As an example the two small uninhabited Kiribati
islets, Tebua Tarawa and Abanuea, disappeared underwater in 1999. Only the
beginning of an ongoing situation.
Question: With rising sea levels and saline contamination of crops and
drinking water making habitable islands uninhabitable, what happens to the EEZs
of Island Nations who are displaced because of islands becoming submerged or
uninhabitable?
Would these nations still retain their original EEZ areas for fishing
and mineral rights or do these zones revert to international waters as each
island becomes submerged?
In the event that the entire land area becomes submerged, would the
sovereign rights be held in stasis over a number of generations and offered
back to descendants of the original inhabitants when/if they re-emerge, or
would this become ‘up for grabs’ as new land?
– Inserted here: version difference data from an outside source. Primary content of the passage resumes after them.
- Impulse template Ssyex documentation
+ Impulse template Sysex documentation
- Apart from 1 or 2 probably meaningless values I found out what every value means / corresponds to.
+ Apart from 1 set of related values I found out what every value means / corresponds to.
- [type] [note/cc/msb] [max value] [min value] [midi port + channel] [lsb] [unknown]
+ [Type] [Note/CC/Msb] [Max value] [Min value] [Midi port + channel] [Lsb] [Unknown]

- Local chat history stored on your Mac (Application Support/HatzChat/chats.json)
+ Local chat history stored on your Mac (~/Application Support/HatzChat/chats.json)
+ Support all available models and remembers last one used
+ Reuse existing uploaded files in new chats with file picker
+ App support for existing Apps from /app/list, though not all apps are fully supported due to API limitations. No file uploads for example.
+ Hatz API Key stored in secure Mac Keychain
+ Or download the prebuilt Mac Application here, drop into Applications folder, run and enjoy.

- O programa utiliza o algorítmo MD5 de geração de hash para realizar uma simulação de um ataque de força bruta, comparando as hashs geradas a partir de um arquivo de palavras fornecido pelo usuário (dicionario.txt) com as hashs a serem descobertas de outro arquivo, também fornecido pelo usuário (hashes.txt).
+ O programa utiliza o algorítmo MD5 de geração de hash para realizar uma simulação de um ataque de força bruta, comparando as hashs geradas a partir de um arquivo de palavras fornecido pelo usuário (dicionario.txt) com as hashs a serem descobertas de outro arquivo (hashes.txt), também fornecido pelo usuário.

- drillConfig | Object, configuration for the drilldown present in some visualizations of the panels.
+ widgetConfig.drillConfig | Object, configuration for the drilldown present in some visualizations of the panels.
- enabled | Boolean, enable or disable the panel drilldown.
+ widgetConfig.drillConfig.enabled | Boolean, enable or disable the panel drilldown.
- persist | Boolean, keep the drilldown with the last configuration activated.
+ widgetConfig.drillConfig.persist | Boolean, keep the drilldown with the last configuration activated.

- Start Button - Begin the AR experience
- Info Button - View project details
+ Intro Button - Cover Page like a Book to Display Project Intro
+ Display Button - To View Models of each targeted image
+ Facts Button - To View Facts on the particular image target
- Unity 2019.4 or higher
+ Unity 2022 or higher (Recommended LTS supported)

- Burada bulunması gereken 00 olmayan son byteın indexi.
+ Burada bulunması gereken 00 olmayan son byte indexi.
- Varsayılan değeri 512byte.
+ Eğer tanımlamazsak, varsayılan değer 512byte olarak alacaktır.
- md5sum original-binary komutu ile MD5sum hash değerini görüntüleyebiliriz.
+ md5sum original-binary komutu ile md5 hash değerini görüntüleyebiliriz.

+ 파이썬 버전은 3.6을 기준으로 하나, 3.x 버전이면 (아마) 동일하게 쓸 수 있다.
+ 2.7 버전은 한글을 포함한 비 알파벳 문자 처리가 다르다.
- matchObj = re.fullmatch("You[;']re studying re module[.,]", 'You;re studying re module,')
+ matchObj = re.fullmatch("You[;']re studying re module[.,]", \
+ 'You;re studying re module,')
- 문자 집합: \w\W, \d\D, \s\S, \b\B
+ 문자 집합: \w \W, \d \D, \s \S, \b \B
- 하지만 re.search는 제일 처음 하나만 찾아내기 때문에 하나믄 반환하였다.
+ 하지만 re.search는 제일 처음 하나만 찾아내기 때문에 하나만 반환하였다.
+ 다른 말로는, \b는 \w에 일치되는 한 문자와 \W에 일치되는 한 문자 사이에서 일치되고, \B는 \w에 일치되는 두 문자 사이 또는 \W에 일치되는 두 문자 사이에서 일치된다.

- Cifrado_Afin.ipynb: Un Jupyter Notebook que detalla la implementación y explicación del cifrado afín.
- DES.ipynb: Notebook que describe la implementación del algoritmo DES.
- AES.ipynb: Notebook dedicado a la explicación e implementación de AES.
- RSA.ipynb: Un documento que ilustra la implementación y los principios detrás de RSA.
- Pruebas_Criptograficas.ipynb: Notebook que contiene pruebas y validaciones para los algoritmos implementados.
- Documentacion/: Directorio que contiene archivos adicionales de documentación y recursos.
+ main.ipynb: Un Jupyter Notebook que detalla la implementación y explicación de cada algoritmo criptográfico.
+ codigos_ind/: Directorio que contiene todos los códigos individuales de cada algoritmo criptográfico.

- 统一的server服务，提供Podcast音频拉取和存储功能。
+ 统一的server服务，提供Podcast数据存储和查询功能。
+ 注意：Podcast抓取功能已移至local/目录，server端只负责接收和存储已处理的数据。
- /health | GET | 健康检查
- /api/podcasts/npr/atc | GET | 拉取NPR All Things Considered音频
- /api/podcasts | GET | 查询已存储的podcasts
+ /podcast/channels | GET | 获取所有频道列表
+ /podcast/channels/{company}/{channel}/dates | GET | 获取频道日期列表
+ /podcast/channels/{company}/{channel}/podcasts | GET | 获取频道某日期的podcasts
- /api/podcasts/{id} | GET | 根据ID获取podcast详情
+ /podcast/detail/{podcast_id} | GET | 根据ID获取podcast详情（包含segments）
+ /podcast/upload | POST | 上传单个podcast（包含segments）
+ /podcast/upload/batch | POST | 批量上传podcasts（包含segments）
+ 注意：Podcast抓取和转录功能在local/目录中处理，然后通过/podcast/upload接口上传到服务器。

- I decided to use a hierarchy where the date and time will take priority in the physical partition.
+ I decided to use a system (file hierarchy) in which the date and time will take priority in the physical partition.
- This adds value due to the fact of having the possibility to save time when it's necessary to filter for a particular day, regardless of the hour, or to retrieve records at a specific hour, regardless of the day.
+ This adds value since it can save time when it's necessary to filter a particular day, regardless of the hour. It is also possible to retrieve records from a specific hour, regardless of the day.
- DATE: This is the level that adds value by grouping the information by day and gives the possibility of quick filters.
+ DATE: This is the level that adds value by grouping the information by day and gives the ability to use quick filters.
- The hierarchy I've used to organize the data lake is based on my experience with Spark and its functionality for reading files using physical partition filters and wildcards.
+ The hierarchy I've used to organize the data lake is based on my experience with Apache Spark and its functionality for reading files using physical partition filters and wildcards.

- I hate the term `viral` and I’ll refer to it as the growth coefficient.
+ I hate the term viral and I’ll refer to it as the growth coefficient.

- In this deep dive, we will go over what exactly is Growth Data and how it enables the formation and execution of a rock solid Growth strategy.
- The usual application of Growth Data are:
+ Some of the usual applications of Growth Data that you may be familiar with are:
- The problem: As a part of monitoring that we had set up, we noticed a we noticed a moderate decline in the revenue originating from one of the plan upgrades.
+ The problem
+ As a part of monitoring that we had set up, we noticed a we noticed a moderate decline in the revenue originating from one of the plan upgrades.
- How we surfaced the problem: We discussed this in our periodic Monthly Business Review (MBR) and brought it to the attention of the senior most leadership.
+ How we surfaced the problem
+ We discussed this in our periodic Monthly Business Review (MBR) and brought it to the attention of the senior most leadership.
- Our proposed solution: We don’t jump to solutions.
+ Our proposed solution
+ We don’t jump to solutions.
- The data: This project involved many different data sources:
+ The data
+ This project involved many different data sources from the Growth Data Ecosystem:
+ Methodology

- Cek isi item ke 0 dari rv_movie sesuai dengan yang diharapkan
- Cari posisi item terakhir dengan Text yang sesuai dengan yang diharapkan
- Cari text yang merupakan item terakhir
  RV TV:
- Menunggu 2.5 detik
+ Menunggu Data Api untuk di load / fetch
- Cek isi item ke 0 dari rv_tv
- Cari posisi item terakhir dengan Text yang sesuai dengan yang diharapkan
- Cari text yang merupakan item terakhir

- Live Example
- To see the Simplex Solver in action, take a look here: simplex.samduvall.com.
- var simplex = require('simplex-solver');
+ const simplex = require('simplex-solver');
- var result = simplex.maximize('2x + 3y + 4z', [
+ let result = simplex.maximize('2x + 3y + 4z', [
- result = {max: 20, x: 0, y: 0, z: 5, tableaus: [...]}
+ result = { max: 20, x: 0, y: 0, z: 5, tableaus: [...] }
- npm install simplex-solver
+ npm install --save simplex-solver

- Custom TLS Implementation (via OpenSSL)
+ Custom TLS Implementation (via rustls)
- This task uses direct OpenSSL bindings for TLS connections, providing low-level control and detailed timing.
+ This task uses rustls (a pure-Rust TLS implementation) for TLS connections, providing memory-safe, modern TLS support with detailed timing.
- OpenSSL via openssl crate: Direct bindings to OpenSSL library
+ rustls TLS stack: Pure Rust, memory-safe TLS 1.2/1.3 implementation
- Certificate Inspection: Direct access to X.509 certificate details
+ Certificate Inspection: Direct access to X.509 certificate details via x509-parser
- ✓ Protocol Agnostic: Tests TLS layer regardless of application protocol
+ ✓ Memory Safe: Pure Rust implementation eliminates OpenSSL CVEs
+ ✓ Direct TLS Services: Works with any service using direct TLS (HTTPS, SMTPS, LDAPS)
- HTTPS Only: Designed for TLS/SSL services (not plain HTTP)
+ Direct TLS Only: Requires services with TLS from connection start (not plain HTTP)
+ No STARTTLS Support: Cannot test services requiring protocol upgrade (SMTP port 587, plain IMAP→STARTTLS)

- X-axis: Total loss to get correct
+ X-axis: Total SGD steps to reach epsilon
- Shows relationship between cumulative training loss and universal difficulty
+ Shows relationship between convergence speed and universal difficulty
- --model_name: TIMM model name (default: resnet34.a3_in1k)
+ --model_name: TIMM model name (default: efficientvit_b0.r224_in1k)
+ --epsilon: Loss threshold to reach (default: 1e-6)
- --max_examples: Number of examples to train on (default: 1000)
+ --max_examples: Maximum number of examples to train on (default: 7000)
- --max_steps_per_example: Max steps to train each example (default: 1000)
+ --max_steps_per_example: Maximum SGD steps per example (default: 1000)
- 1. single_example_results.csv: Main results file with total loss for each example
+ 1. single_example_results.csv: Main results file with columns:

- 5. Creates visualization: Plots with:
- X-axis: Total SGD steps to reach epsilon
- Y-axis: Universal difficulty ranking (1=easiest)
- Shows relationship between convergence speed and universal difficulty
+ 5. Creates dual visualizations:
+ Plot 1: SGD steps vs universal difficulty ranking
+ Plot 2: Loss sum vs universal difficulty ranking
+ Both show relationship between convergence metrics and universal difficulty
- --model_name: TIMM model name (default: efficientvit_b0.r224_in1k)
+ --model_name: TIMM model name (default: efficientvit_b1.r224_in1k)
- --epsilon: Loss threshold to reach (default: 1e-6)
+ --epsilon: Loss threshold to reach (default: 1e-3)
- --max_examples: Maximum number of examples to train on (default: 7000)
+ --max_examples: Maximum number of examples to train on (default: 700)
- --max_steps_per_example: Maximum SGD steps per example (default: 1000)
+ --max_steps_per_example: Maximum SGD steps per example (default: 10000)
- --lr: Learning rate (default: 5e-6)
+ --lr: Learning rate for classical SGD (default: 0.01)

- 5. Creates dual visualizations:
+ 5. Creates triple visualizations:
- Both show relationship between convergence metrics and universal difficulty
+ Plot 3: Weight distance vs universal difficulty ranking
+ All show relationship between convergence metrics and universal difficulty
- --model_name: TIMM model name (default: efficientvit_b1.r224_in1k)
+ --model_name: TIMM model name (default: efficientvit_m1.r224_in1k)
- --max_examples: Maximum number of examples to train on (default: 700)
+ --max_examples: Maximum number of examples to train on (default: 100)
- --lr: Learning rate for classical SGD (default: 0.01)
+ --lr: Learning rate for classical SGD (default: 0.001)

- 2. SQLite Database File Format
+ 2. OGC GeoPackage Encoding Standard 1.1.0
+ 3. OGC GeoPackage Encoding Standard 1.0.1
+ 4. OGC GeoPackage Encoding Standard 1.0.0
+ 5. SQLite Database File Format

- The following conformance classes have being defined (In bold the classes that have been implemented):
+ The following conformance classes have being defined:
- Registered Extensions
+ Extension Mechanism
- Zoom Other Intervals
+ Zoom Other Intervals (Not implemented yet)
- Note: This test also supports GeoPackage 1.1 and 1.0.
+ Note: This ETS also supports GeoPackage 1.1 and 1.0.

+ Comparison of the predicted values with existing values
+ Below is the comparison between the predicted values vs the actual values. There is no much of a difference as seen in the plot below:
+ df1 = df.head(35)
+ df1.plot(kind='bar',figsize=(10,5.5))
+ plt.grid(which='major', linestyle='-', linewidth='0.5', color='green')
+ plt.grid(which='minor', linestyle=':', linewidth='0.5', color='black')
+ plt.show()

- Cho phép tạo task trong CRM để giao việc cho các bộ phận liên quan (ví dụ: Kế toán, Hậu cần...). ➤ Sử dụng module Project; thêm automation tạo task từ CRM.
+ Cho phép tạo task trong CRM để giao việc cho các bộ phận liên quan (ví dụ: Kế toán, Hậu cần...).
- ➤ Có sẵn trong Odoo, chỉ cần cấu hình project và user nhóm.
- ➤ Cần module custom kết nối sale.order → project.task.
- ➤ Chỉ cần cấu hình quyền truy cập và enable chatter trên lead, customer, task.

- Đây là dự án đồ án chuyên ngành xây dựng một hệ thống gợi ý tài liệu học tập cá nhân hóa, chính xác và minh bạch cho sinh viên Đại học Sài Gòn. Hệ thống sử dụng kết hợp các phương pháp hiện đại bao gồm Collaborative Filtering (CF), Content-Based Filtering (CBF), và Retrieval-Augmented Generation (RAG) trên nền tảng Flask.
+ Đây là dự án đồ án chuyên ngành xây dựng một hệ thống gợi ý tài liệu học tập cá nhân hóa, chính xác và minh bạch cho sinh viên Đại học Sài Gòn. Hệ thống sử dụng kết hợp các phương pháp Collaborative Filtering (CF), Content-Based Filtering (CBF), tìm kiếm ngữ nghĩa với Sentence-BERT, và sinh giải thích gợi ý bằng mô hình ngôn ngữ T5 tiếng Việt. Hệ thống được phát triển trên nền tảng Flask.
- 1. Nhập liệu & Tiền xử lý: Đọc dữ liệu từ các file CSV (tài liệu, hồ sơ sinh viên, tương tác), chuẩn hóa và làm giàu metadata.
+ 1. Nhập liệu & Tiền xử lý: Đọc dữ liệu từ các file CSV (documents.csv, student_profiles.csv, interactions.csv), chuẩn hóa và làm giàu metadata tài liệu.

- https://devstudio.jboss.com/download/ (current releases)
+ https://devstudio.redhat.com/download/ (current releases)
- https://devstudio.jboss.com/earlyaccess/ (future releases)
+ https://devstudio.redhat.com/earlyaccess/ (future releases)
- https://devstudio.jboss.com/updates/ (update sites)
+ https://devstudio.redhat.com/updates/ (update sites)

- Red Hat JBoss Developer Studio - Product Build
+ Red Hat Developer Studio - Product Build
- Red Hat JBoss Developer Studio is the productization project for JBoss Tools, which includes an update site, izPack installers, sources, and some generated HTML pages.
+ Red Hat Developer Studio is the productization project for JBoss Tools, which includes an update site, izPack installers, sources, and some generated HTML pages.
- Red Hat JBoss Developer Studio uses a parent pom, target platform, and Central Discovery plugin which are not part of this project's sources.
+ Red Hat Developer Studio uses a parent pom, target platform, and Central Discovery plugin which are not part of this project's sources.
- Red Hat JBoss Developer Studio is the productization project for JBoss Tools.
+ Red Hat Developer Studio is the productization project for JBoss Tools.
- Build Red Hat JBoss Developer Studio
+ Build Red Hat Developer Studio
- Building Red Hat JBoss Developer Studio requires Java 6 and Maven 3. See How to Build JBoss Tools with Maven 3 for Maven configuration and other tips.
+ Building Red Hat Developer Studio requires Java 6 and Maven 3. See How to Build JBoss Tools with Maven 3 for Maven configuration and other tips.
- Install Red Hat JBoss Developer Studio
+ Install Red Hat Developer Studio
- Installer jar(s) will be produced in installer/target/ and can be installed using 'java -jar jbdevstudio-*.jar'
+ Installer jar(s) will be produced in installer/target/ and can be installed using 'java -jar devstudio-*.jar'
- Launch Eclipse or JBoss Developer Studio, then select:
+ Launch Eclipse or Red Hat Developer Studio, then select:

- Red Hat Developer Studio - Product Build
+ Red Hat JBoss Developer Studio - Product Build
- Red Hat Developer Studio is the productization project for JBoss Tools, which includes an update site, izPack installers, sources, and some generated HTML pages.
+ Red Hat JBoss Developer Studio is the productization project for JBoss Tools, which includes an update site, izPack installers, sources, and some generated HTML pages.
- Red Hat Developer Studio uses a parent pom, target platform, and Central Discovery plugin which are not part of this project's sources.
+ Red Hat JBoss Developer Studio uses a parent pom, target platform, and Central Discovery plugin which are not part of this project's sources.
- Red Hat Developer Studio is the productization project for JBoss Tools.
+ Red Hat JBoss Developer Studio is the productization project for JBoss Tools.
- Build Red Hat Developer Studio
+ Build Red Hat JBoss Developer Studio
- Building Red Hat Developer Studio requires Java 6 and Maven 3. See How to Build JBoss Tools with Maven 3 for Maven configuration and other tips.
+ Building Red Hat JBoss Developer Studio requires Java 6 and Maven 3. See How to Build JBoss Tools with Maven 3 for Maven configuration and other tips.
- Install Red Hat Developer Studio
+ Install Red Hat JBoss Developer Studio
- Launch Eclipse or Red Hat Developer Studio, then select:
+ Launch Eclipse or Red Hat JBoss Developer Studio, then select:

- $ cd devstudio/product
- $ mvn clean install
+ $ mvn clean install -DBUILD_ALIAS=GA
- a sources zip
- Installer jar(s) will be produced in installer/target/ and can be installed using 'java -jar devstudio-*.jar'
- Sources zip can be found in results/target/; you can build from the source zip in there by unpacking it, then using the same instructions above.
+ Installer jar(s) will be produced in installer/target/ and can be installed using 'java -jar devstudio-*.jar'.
What about the cases of disappearing coastlines as in Bangladesh where
islands are eroding away in the Ganges Delta or the disappearance of large
parts of the extended arm and wetlands of the Mississippi Delta after the
destruction by Hurricane Katrina.
Will this eventually affect straight baselines and thus territorial
waters and EEZs where coastal islands become submerged or an anchor point
like a cape, peninsula or point breaks off or becomes submerged?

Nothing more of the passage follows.